The latest such tool is a hotline that citizens will be able to use to report transgressions having to do with criticism of the ruling and only party in the country, the CCP, as well as the official version of the country’s history around a host of controversial and disputed issues.

This should not be surprising, because the Chinese authorities are always looking to further leverage the power of the vastly used and tightly controlled internet infrastructure to further their internal policies, viewed by many outside observers as totalitarian. And it’s also unsurprising because it comes ahead of the 100th anniversary of the founding of the Chinese Communist Party (CPP), when messages and narratives will have to be kept particularly “clean.”

In a very familiar way, where it concerns this type of society and state, citizens are often encouraged to report one another, but also anything else that would make life easier for the authorities enforcing various restrictive political and ideological rules.

The new hotline – in the form of a website but also an app – has been unveiled by China’s Cyberspace Administration of China (CAC), with the internet regulator saying it aims at stopping the spread of what’s known as “misinformation” (something Chinese censors, to allow you to tell them apart from their counterparts abroad, call “mistaken opinions”).

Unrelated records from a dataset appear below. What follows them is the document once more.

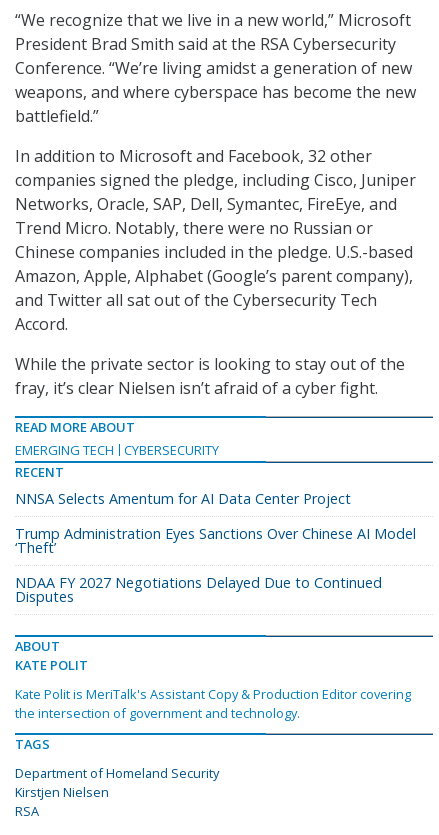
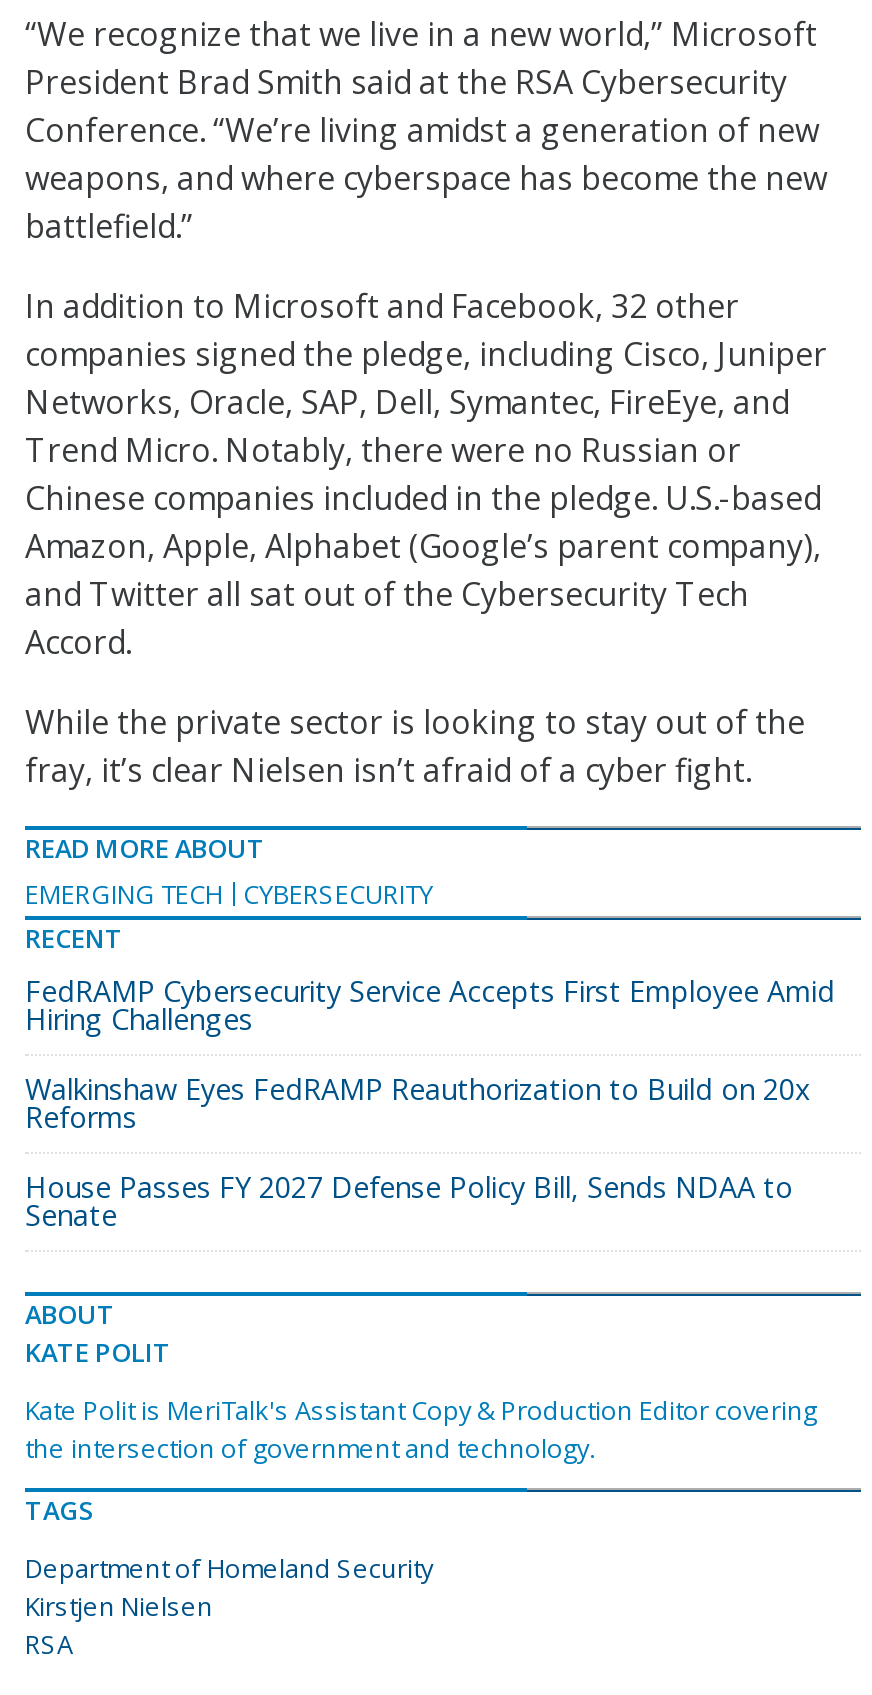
- NNSA Selects Amentum for AI Data Center Project
+ FedRAMP Cybersecurity Service Accepts First Employee Amid
+ Hiring Challenges

- Trump Administration Eyes Sanctions Over Chinese AI Model
- ‘Theft’
+ Walkinshaw Eyes FedRAMP Reauthorization to Build on 20x
+ Reforms

- NDAA FY 2027 Negotiations Delayed Due to Continued
- Disputes
+ House Passes FY 2027 Defense Policy Bill, Sends NDAA to
+ Senate
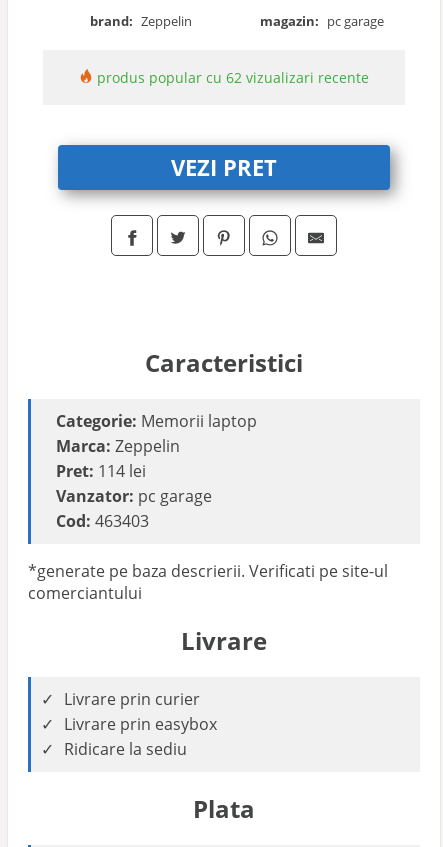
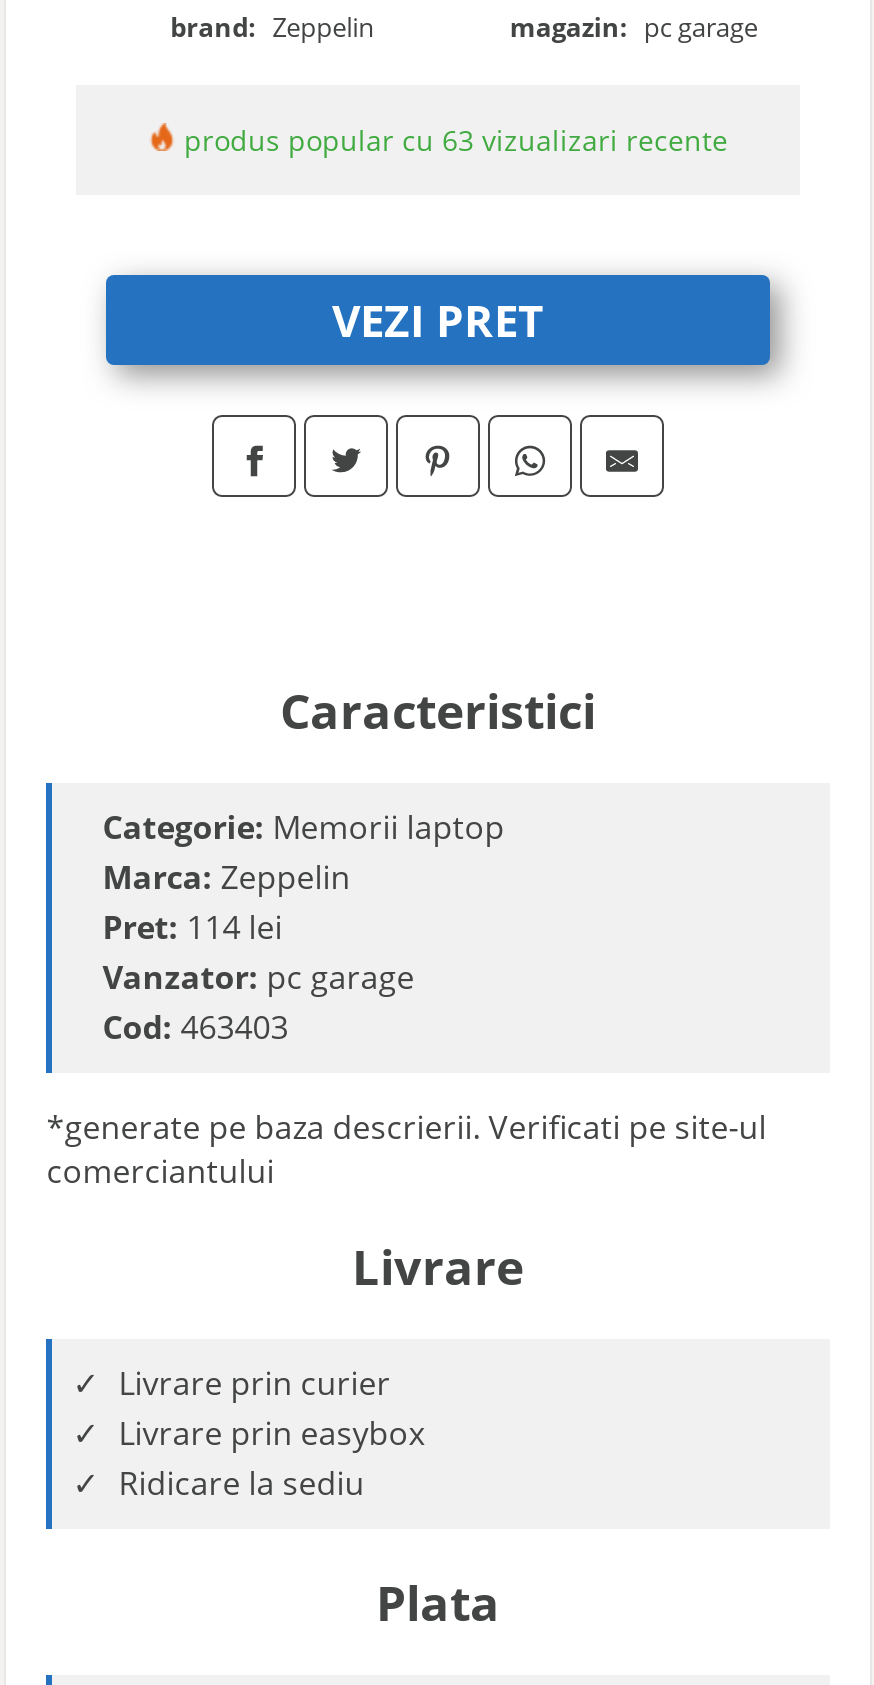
- produs popular cu 62 vizualizari recente
+ produs popular cu 63 vizualizari recente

“For a while now, some people with ulterior motives…have spread historically nihilistic false statements online, maliciously distorting, slandering and denying Party, national and military history in an attempt to confuse people’s thinking,” the announcement said. “We hope that most internet users will play an active role in supervising society…and enthusiastically report harmful information.”

Chinese internet users are urged to play “an active role” in stomping out any information and quite likely even debate that calls into question the truth as it has been defined by Beijing, and has to do with the Party and the country’s history – and help smoke out “malicious people distorting facts and confusing” others.

Now, Beijing is making it easier for anyone to play that role without the need of joining in social media mobs.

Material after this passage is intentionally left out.